Vivimos en una cultura que canoniza el pensamiento autónomo. Pensar “por uno mismo” se presenta como la cúspide de la madurez humana: cuestionar toda autoridad, desconfiar de lo trascendente, erigir el criterio personal como árbitro final. La Escritura no celebra esa autonomía; la diagnostica.

> “Fíate de Jehová de todo tu corazón,
y no te apoyes en tu propia prudencia.
Reconócelo en todos tus caminos,
y él enderezará tus veredas.”
Proverbios 3:5–6

El texto no condena el uso de la razón; condena su entronización.
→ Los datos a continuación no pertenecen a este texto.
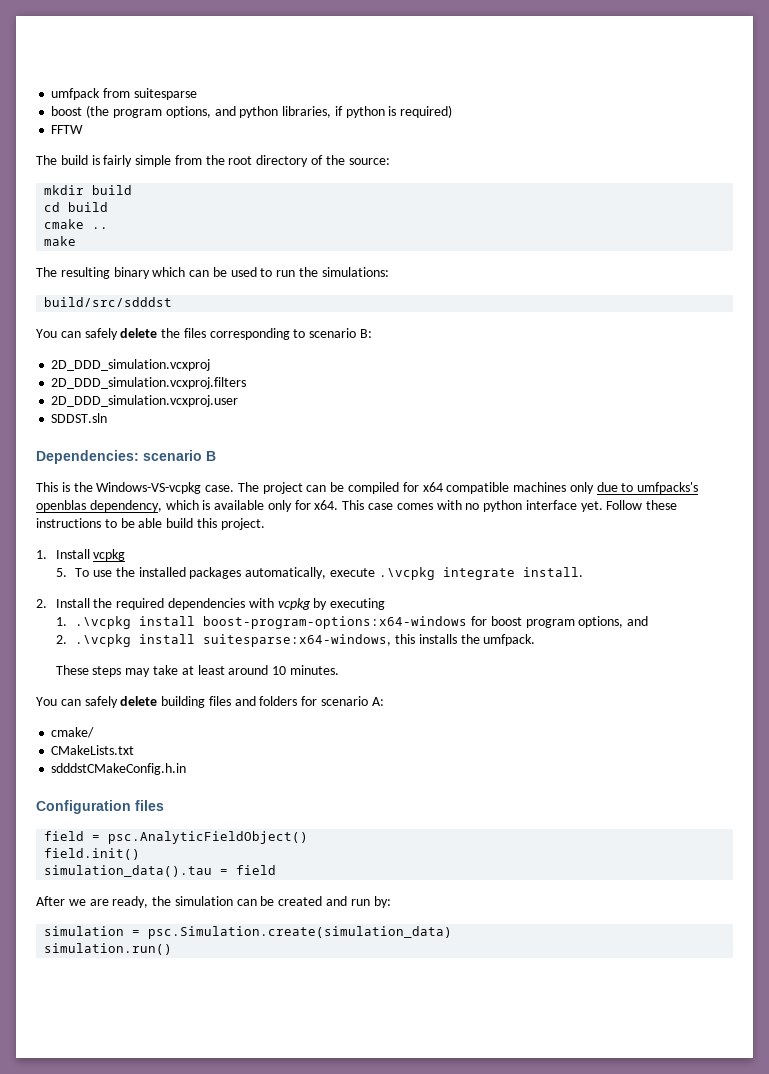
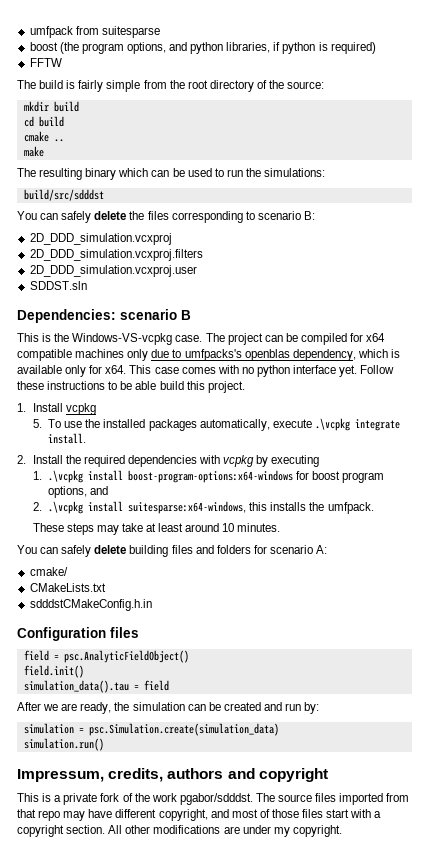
(173, 949) none -> [17,768,328,782] [17,793,410,805] [17,809,382,821] [17,825,342,837] // Impressum, credits, authors and copyright // This is a private fork of the work pgabor/sdddst. The source files imported from that repo may have different copyright, and most of those files start with a copyright section. All other modifications are under my copyright.

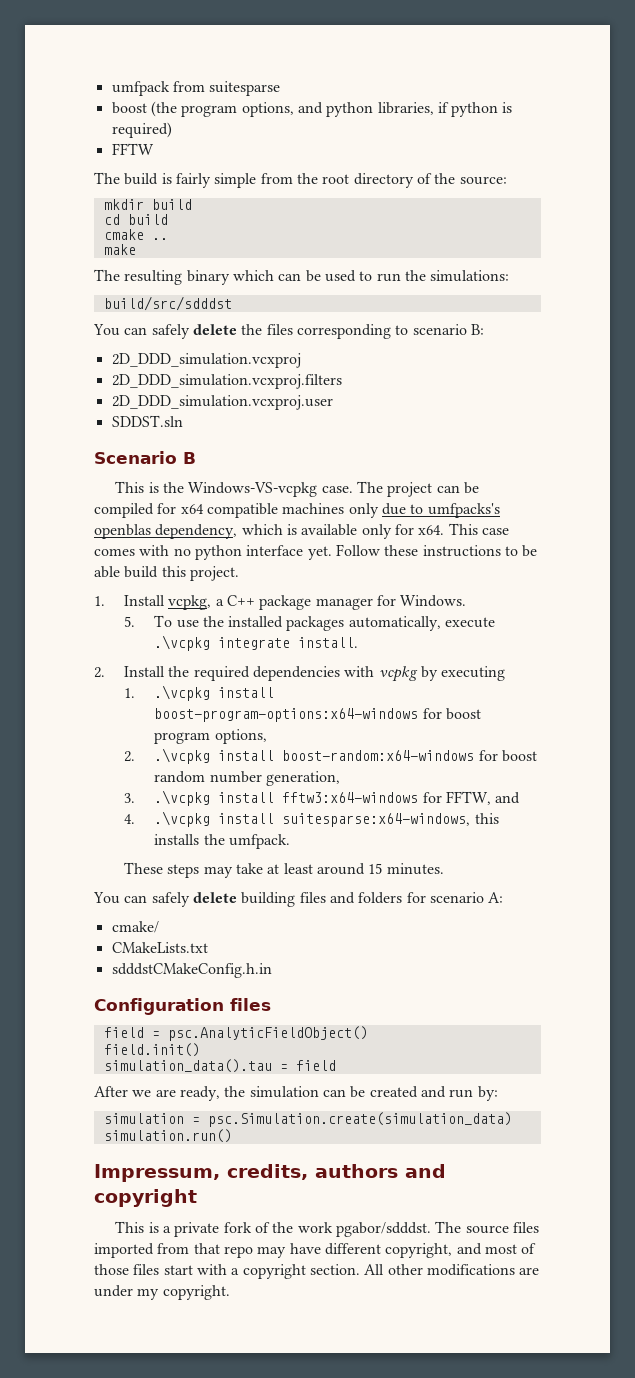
[17,309,177,323] Dependencies: scenario -> [94,451,177,464] Scenario
[65,403,96,415] vcpkg -> [168,595,467,610] vcpkg, a C++ package manager for Windows.
(88, 492) none -> [124,748,537,764] [154,771,340,786] [124,790,491,806] // 2. .\vcpkg install boost-random:x64-windows for boost random number generation, // 3. .\vcpkg install fftw3:x64-windows for FFTW,
[32,502,42,511] 2. -> [124,814,136,824] 4.
[222,523,235,532] 10 -> [368,863,383,874] 15

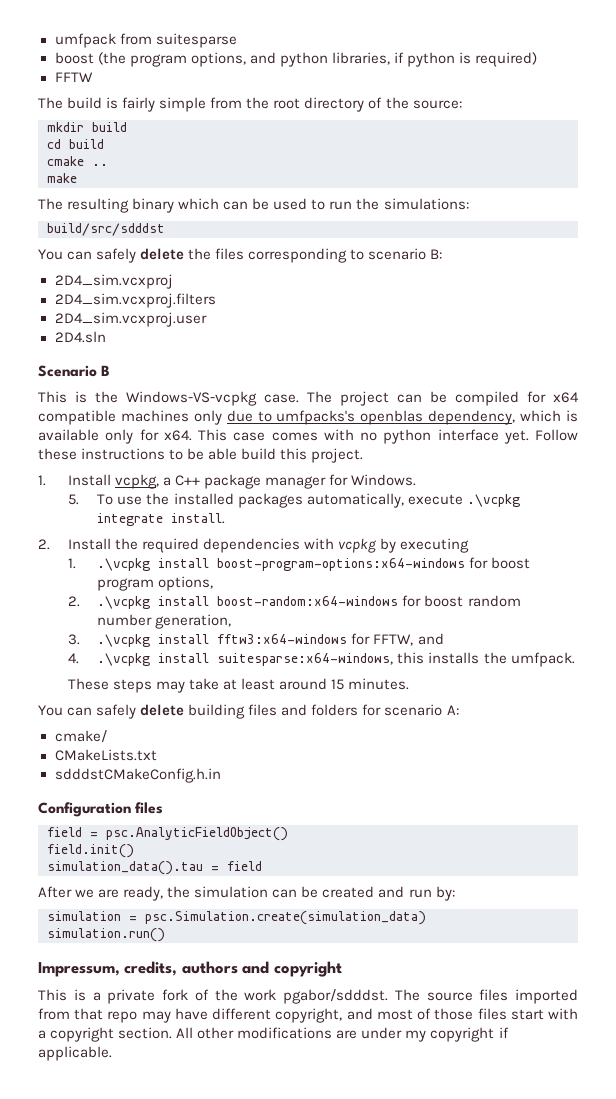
[111,353,301,368] [111,374,342,389] [111,395,333,410] [111,415,183,427] 2D_DDD_simulation.vcxproj // 2D_DDD_simulation.vcxproj.filters // 2D_DDD_simulation.vcxproj.user // SDDST.sln -> [54,274,173,289] [54,293,216,308] [54,312,207,327] [54,331,106,343] 2D4_sim.vcxproj // 2D4_sim.vcxproj.filters // 2D4_sim.vcxproj.user // 2D4.sln
[162,1285,230,1300] copyright. -> [430,1027,509,1042] [38,1046,112,1061] copyright if applicable.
El problema no es pensar, sino apoyarse. Cuando el intelecto se convierte en punto de apoyo final, deja de ser herramienta y se transforma en fundamento falso.

Eclesiastés y el colapso del saber autosuficiente

Eclesiastés lleva la autonomía intelectual hasta su límite. Observa, analiza, acumula conocimiento… y concluye:

> “Porque en la mucha sabiduría hay mucha molestia;
y quien añade ciencia, añade dolor.”
Eclesiastés 1:18

No es antiintelectualismo; es realismo teológico. La razón sin temor de Dios produce análisis sin dirección, información sin sabiduría y control sin descanso.

El autoengaño práctico del creyente


No se niega a Dios con los labios; se lo neutraliza en la práctica. Primero se decide, luego se racionaliza y al final se espiritualiza:

“Oré y sentí paz.”

“Dios cerró una puerta.”

“Todo tiene sentido.”

Pero la advertencia permanece:

> “Hay camino que al hombre le parece derecho,
pero su fin es camino de muerte.”
Proverbios 14:12

“Reconocer” a Dios no es consultarlo; es someterle el timón.

La soberanía que incomoda y salva


Aceptar la soberanía divina implica admitir que Dios no debe ajustarse a nuestras expectativas, eficiencia o rentabilidad. Eclesiastés cierra con una conclusión filosófica contundente:

> “Teme a Dios y guarda sus mandamientos,
porque esto es el todo del hombre.”
Eclesiastés 12:13

Fuera de Dios, incluso el pensamiento más brillante termina vacío.


Pregunta:

¿Confías en Dios… o solo en Él cuando confirma lo que ya decidiste?